That word, us , bloomed in Henry’s chest, warm and sweet as honey. He looked around, almost expecting to see the black marble of the ceremonial chamber again, but seeing only the familiar, sunny sitting room. “What about the others? All those witches who were turned to ash?”

Evelyn made a face. “Ah, yes. I believe whatever’s inside that book devoured them, body and soul.

I don’t expect we’ll be seeing any more of them.

I’d say I’m sorry about it, but…” She shrugged.

Evelyn looked into Henry’s eyes then, her irises gone soft and pewter, and for a moment, she looked almost alive. “She needs your help, you know. Lydia.”

“She won’t let me. She needs you. She—” Henry stopped. “Use me . My body. Maybe if you step inside me, together we can—”

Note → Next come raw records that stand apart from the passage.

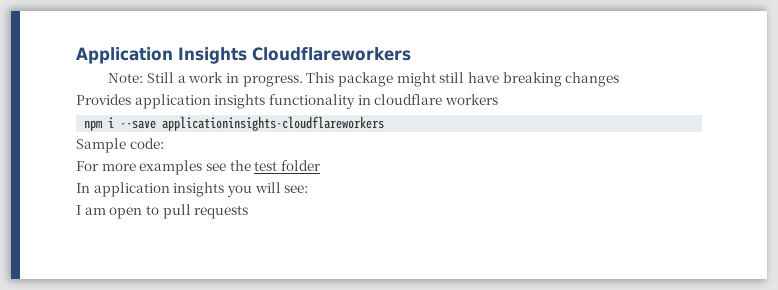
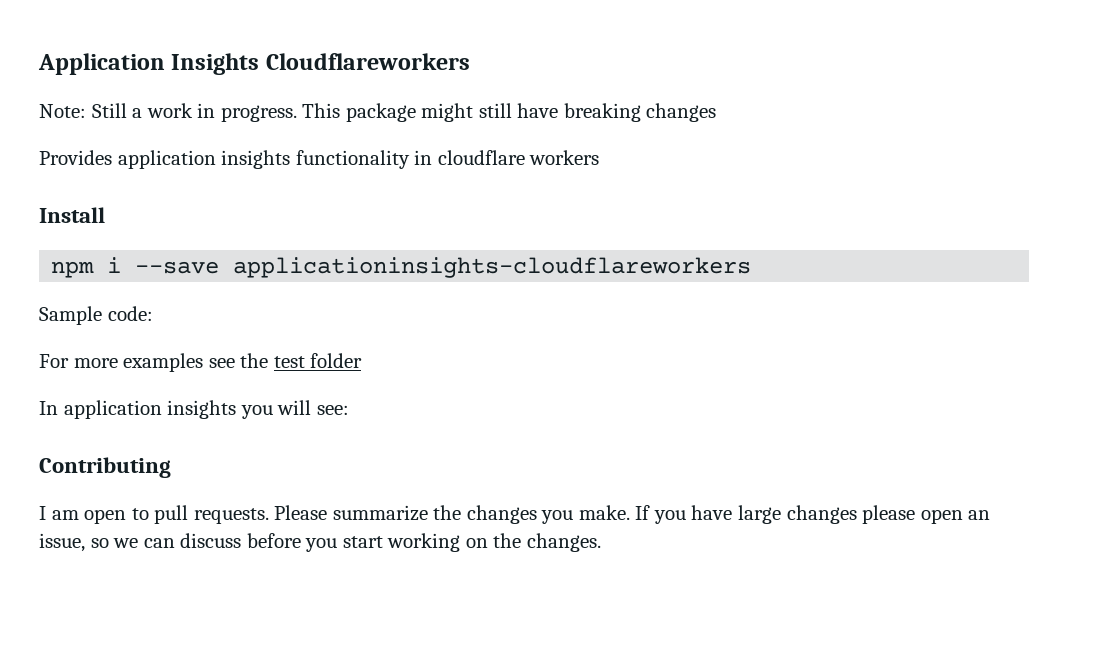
(498, 99) none -> [39,207,105,223] // Install
(309, 189) none -> [39,457,171,478] // Contributing
[194,205,249,219] requests -> [193,505,991,524] [39,533,601,552] requests. Please summarize the changes you make. If you have large changes please open an issue, so we can discuss before you start working on the changes.

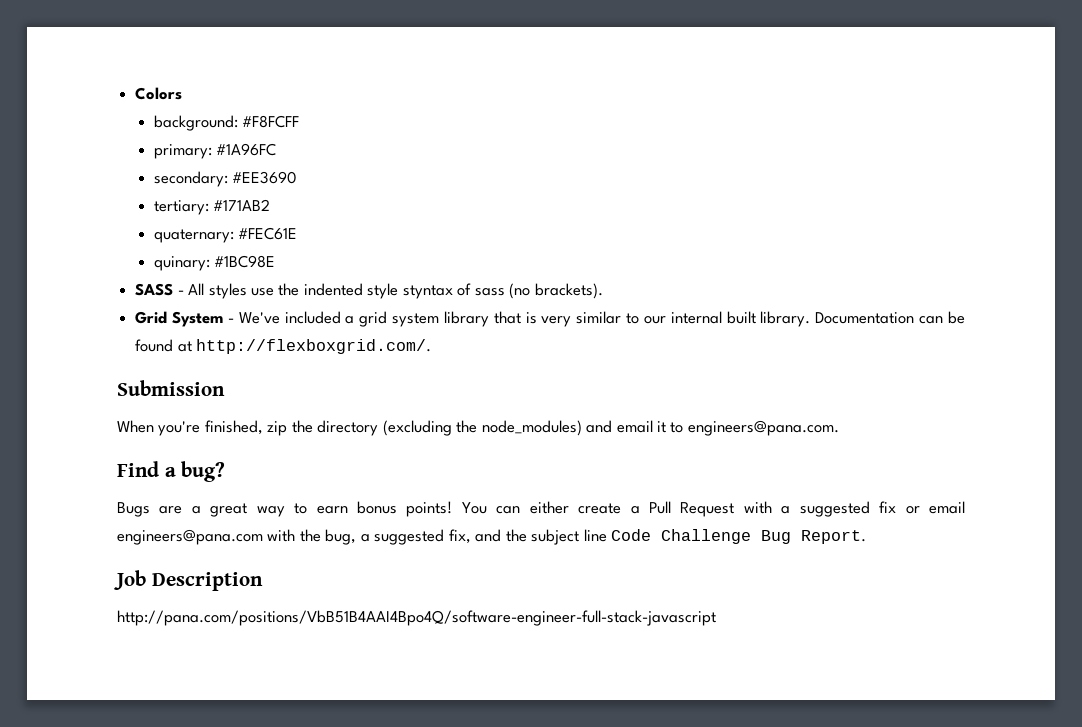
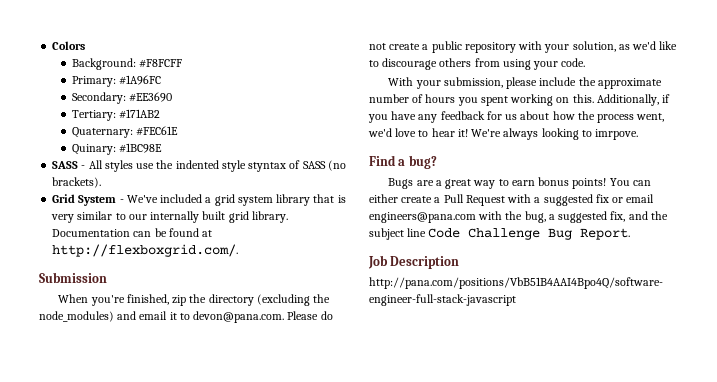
[153,115,238,131] background: -> [71,58,136,70] Background:
[153,144,212,159] primary: -> [71,76,116,87] Primary:
[153,171,228,187] secondary: -> [71,92,126,104] Secondary:
[153,200,209,215] tertiary: -> [71,110,116,121] Tertiary:
[153,229,234,243] quaternary: -> [71,127,133,138] Quaternary:
[153,256,210,271] quinary: -> [71,144,116,155] Quinary:
[474,288,505,296] sass -> [302,161,326,169] SASS
[670,311,756,324] internal built -> [150,211,249,223] internally built grid
[687,420,839,436] engineers@pana.com. -> [193,311,333,323] [369,41,678,53] [369,58,586,70] [388,77,662,89] [369,94,671,106] [368,111,665,123] [368,128,639,140] devon@pana.com. Please do not create a public repository with your solution, as we'd like to discourage others from using your code. // With your submission, please include the approximate number of hours you spent working on this. Additionally, if you have any feedback for us about how the process went, we'd love to hear it! We're always looking to imrpove.

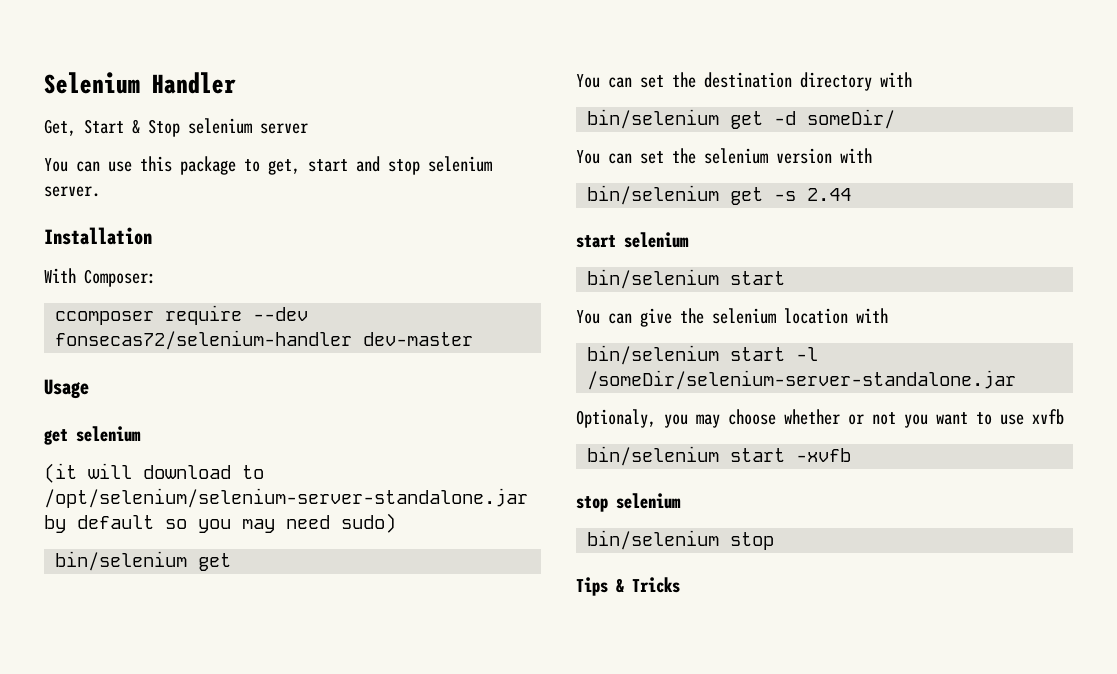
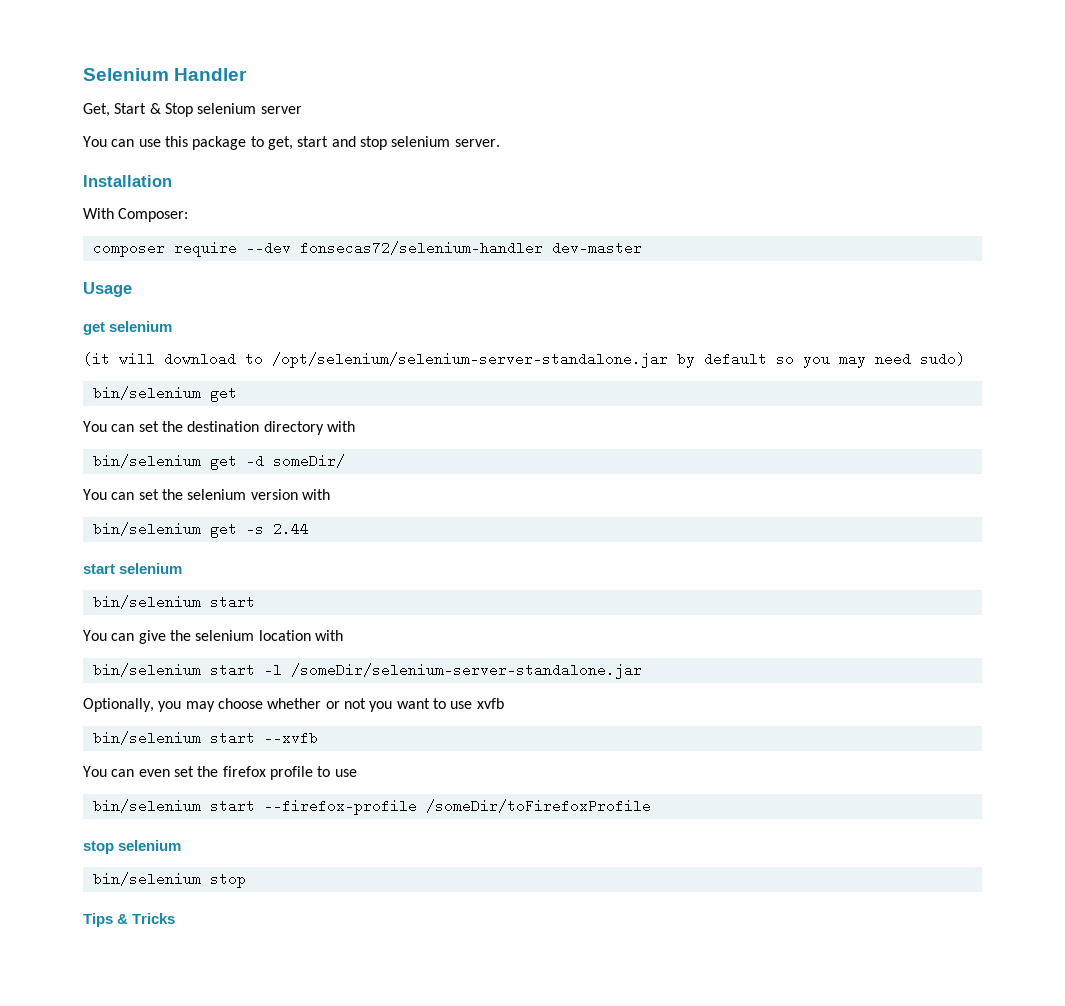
[55,311,155,325] ccomposer -> [92,241,165,257] composer
[576,409,656,428] Optionaly, -> [83,698,154,712] Optionally,
[796,448,852,462] -xvfb -> [263,731,318,745] [83,766,357,780] [92,799,651,815] --xvfb // You can even set the firefox profile to use // bin/selenium start --firefox-profile /someDir/toFirefoxProfile

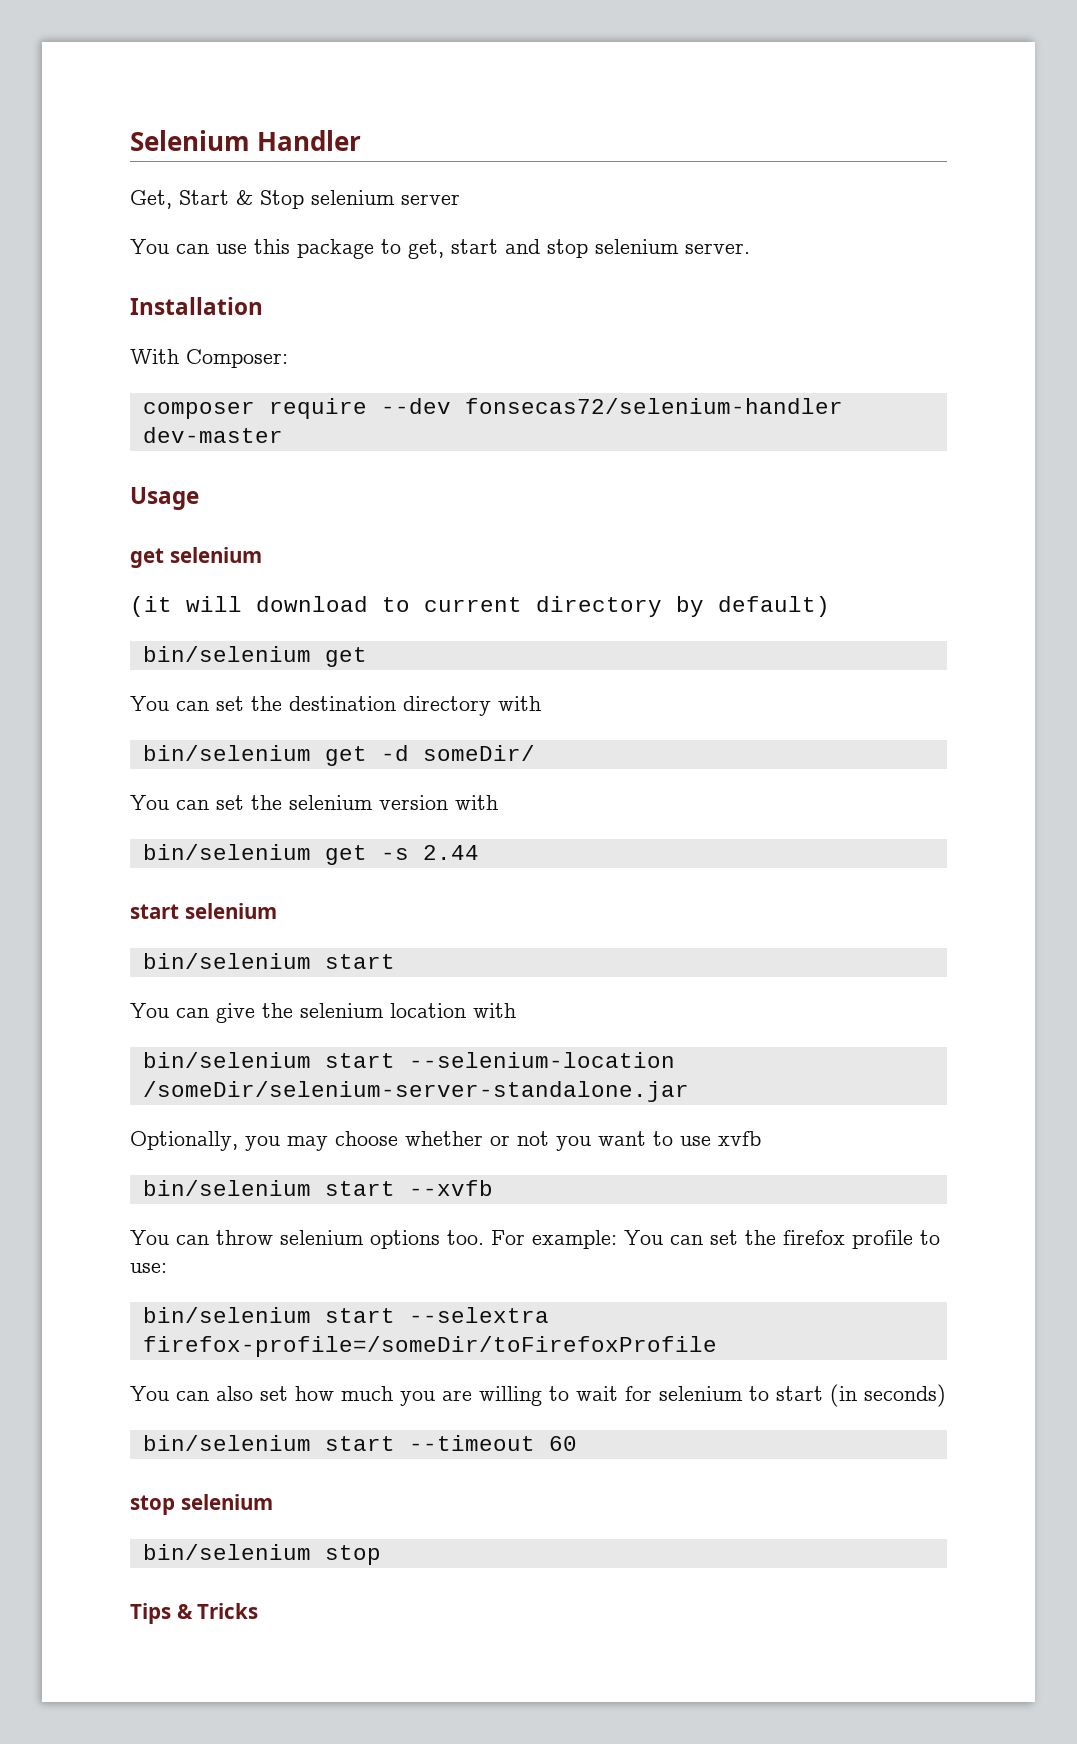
[272,352,965,368] /opt/selenium/selenium-server-standalone.jar by default so you may need sudo) -> [424,596,830,617] current directory by default)
[263,663,282,677] -l -> [408,1052,675,1068] --selenium-location
[138,769,170,777] even -> [216,1230,703,1249] throw selenium options too. For example: You can
[334,769,357,777] [92,799,651,815] use // bin/selenium start --firefox-profile /someDir/toFirefoxProfile -> [130,1263,167,1273] [142,1307,549,1323] [142,1336,717,1357] [130,1384,946,1407] [142,1435,577,1451] use: // bin/selenium start --selextra firefox-profile=/someDir/toFirefoxProfile // You can also set how much you are willing to wait for selenium to start (in seconds) // bin/selenium start --timeout 60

Evelyn shook her head, a little sadly. “It won’t be enough. She’s weakened. Heartbroken. And I’m…” She tsked. “At full strength, we might have been enough, but now…” She stepped closer, looking into his eyes. “She won’t survive it. Not alone. She needs her family, Henry.”

All at once he understood. He looked at the rows of closed doors that surrounded them.

Some of them had been painted shut. Some were bolted fast, padlocked, chained.

Henry looked at each one, fear making his heart beat faster.

Not the fear of what he was about to do, but the fear of what would happen if he failed.

He looked at Evelyn. He wished he could have known her while she was still alive.

“I’ve never called up so many at once. What if I…” He trailed off. Evelyn waited. “What if they don’t come?”

Evelyn chuckled, a strange sound that seemed to be piped in from some other place. “Oh, my darling. Don’t you know? They’re already here. They’re waiting.”

···

First, Lydia smelled tea.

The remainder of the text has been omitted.